───── Supplied data

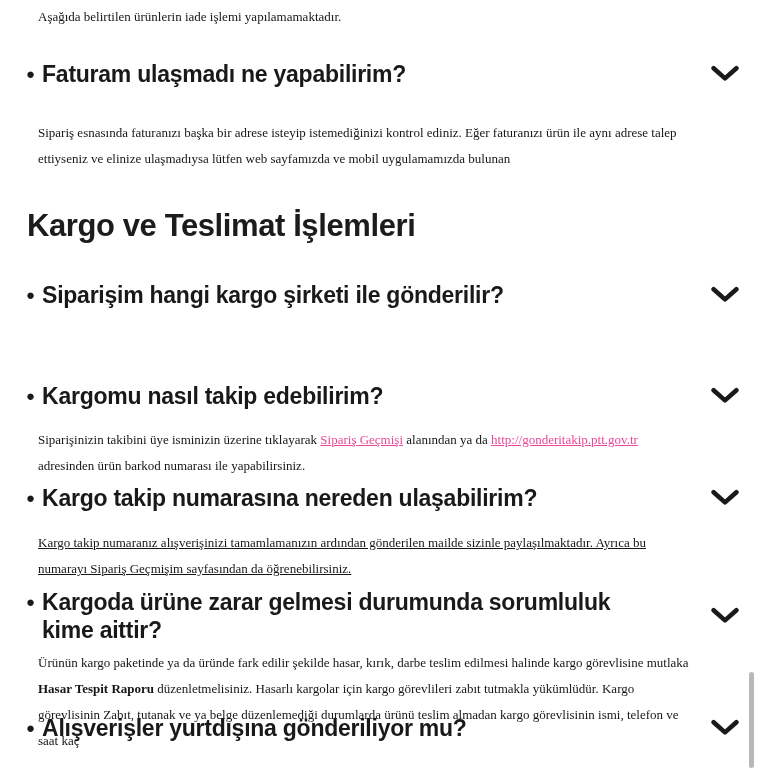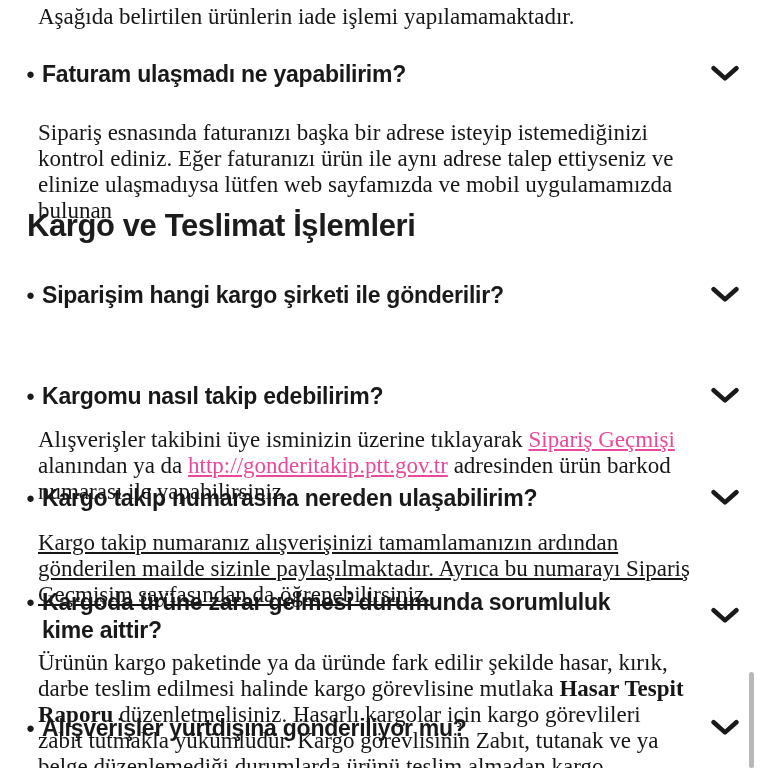--- a/index.html
+++ b/index.html
@@ -17,21 +17,21 @@
     position: absolute;
     left: 0; top: 0;
     width: 768px; height: 768px;
     overflow: hidden;
   }
 
   
   .para {
     position: absolute;
     font-family: "Liberation Serif", "DejaVu Serif", serif;
-    font-size: 23px;
+    font-size: 13px;
     line-height: 26px;
     color: #161616;
     left: 38px;
     width: 652px;
   }
   .para.narrow { width: 648px; }
 
   
   .qrow {
     position: absolute;
@@ -144,21 +144,21 @@
   <div class="qrow" style="top:382px;">
     <span class="qbullet">●</span>
     <span class="qtext">Kargomu nasıl takip edebilirim?</span>
     <span class="chev">
       <svg width="28" height="18" viewBox="0 0 28 18">
           <path d="M2.6 3.2 L14 13.4 L25.4 3.2" fill="none" stroke="#1a1a1a" stroke-width="4.6" stroke-linecap="round" stroke-linejoin="round"></path>
         </svg>
     </span>
   </div>
 
-  <div class="para narrow" style="top:427px;"><span>Alışverişler takibini üye isminizin üzerine tıklayarak </span><a class="link" href="#">Sipariş Geçmişi</a><span> alanından ya da </span><a class="link" href="#">http://gonderitakip.ptt.gov.tr</a><span> adresinden ürün barkod numarası ile yapabilirsiniz.</span></div>
+  <div class="para narrow" style="top:427px;"><span>Siparişinizin takibini üye isminizin üzerine tıklayarak </span><a class="link" href="#">Sipariş Geçmişi</a><span> alanından ya da </span><a class="link" href="#">http://gonderitakip.ptt.gov.tr</a><span> adresinden ürün barkod numarası ile yapabilirsiniz.</span></div>
 
   <div class="qrow" style="top:484px;">
     <span class="qbullet">●</span>
     <span class="qtext">Kargo takip numarasına nereden ulaşabilirim?</span>
     <span class="chev">
       <svg width="28" height="18" viewBox="0 0 28 18">
           <path d="M2.6 3.2 L14 13.4 L25.4 3.2" fill="none" stroke="#1a1a1a" stroke-width="4.6" stroke-linecap="round" stroke-linejoin="round"></path>
         </svg>
     </span>
   </div>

──────────

◆ Prompt
A word-for-word repetition of the data above, without pictures, is the expected answer.

◆ Solved problem
--- a/index.html
+++ b/index.html
@@ -17,21 +17,21 @@
     position: absolute;
     left: 0; top: 0;
     width: 768px; height: 768px;
     overflow: hidden;
   }
 
   
   .para {
     position: absolute;
     font-family: "Liberation Serif", "DejaVu Serif", serif;
-    font-size: 23px;
+    font-size: 13px;
     line-height: 26px;
     color: #161616;
     left: 38px;
     width: 652px;
   }
   .para.narrow { width: 648px; }
 
   
   .qrow {
     position: absolute;
@@ -144,21 +144,21 @@
   <div class="qrow" style="top:382px;">
     <span class="qbullet">●</span>
     <span class="qtext">Kargomu nasıl takip edebilirim?</span>
     <span class="chev">
       <svg width="28" height="18" viewBox="0 0 28 18">
           <path d="M2.6 3.2 L14 13.4 L25.4 3.2" fill="none" stroke="#1a1a1a" stroke-width="4.6" stroke-linecap="round" stroke-linejoin="round"></path>
         </svg>
     </span>
   </div>
 
-  <div class="para narrow" style="top:427px;"><span>Alışverişler takibini üye isminizin üzerine tıklayarak </span><a class="link" href="#">Sipariş Geçmişi</a><span> alanından ya da </span><a class="link" href="#">http://gonderitakip.ptt.gov.tr</a><span> adresinden ürün barkod numarası ile yapabilirsiniz.</span></div>
+  <div class="para narrow" style="top:427px;"><span>Siparişinizin takibini üye isminizin üzerine tıklayarak </span><a class="link" href="#">Sipariş Geçmişi</a><span> alanından ya da </span><a class="link" href="#">http://gonderitakip.ptt.gov.tr</a><span> adresinden ürün barkod numarası ile yapabilirsiniz.</span></div>
 
   <div class="qrow" style="top:484px;">
     <span class="qbullet">●</span>
     <span class="qtext">Kargo takip numarasına nereden ulaşabilirim?</span>
     <span class="chev">
       <svg width="28" height="18" viewBox="0 0 28 18">
           <path d="M2.6 3.2 L14 13.4 L25.4 3.2" fill="none" stroke="#1a1a1a" stroke-width="4.6" stroke-linecap="round" stroke-linejoin="round"></path>
         </svg>
     </span>
   </div>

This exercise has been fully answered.